Home > Software design >  When are Model call() and train_step() called?
When are Model call() and train_step() called?

Time:09-28

I am going through this tutorial on how to customize the training loop

https://colab.research.google.com/github/tensorflow/docs/blob/snapshot-keras/site/en/guide/keras/customizing_what_happens_in_fit.ipynb#scrollTo=46832f2077ac

The last example shows a GAN implemented with a custom training, where only __init__, train_step, and compile methods are defined

class GAN(keras.Model):
    def __init__(self, discriminator, generator, latent_dim):
        super(GAN, self).__init__()
        self.discriminator = discriminator
        self.generator = generator
        self.latent_dim = latent_dim

    def compile(self, d_optimizer, g_optimizer, loss_fn):
        super(GAN, self).compile()
        self.d_optimizer = d_optimizer
        self.g_optimizer = g_optimizer
        self.loss_fn = loss_fn

    def train_step(self, real_images):
        if isinstance(real_images, tuple):
            real_images = real_images[0]
        ...

What happens if my model also has a call() custom function? Does train_step() overrides call()? Aren't call() and train_step() both called by fit() and what is the difference between both ?

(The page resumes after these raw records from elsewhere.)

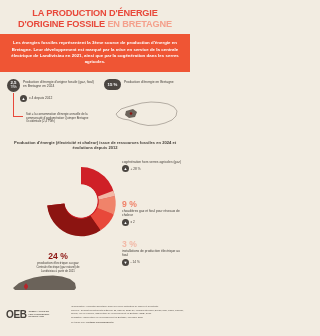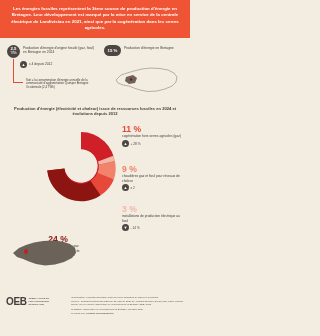"LA PRODUCTION D'ÉNERGIE" div.title-block { html: none -> <div> <div>LA PRODUCTION D'ÉNERGIE</div> <div><span>D'ORIGINE FOSSILE </span><span>EN BRETAGNE</span></div> </div> }
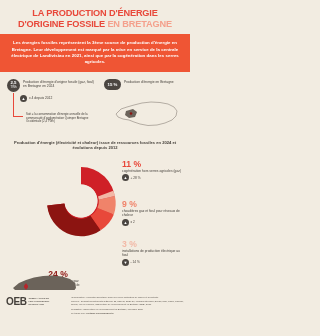"11 %" div.pct { html: <div>11 %</div> -> none }
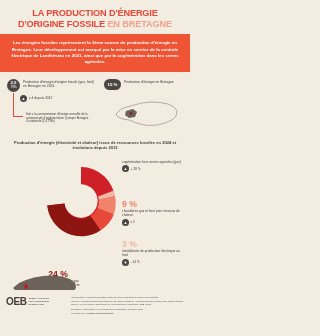"24 %" .l24 .pct { margin-top: 18px -> none }
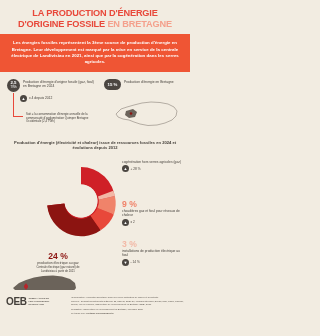"OEB" .footer { align-items: flex-start -> center }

Below another piece of code "I" wrote where I wonder what is called into fit(), call() or train_step():

class MyModel(tf.keras.Model):
  def __init__(self, vocab_size, embedding_dim, rnn_units):
    super().__init__(self)
    self.embedding = tf.keras.layers.Embedding(vocab_size, embedding_dim)
    self.gru = tf.keras.layers.GRU(rnn_units,
                                   return_sequences=True,
                                   return_state=True,
                                   reset_after=True
                                   )
    self.dense = tf.keras.layers.Dense(vocab_size)

  def call(self, inputs, states=None, return_state=False, training=False):
    x = inputs
    x = self.embedding(x, training=training)
    if states is None:
      states = self.gru.get_initial_state(x)
    x, states = self.gru(x, initial_state=states, training=training)
    x = self.dense(x, training=training)

    if return_state:
      return x, states
    else:
      return x

  @tf.function
  def train_step(self, inputs):
    # unpack the data
    inputs, labels = inputs
  
    with tf.GradientTape() as tape:
      predictions = self(inputs, training=True) # forward pass
      # Compute the loss value
      # (the loss function is configured in `compile()`)
      loss=self.compiled_loss(labels, predictions, regularization_losses=self.losses)

    # compute the gradients
    grads=tape.gradient(loss, model.trainable_variables)
    # Update weights
    self.optimizer.apply_gradients(zip(grads, model.trainable_variables))
    # Update metrics (includes the metric that tracks the loss)
    self.compiled_metrics.update_state(labels, predictions)

    # Return a dict mapping metric names to current value
    return {m.name: m.result() for m in self.metrics}

CodePudding user response:

These are different concepts and are used like this:

  • train_step is called by fit. Basically, fit loops over the dataset and provide each batch to train_step (and then handles metrics, bookkeeping, etc., of course).
  • call is used when you, well, call the model. To be precise, writing model(inputs) or in your case self(inputs) will use the function __call__, but the Model class has that function defined such that it will in turn use call.

Those are the technical aspects. Intuitively:

  • call should define the forward-pass of your model. i.e. how is the input transformed to the output.
  • train_step defines the logic of a training step, usually with gradient descent. It will often make use of call since the training step tends to include a forward pass of the model to compute gradients.

As for the GAN tutorial you linked, I would say that can actually be considered incomplete. It works without defining call because the custom train_step explicitly calls the generator/discriminator fields (as these are predefined models, they can be called as usual). If you tried to call the GAN model like gan(inputs), I would assume you get an error message (I did not test this). So you would always have to call gan.generator(inputs) to generate, for example.

Finally (this part may be a bit confusing), note that you can subclass a Model to define a custom training step, but then initialize it via the functional API (like model = Model(inputs, outputs)), in which case you can make use of call in the training step without ever defining it yourself because the functional API takes care of that.

  • Related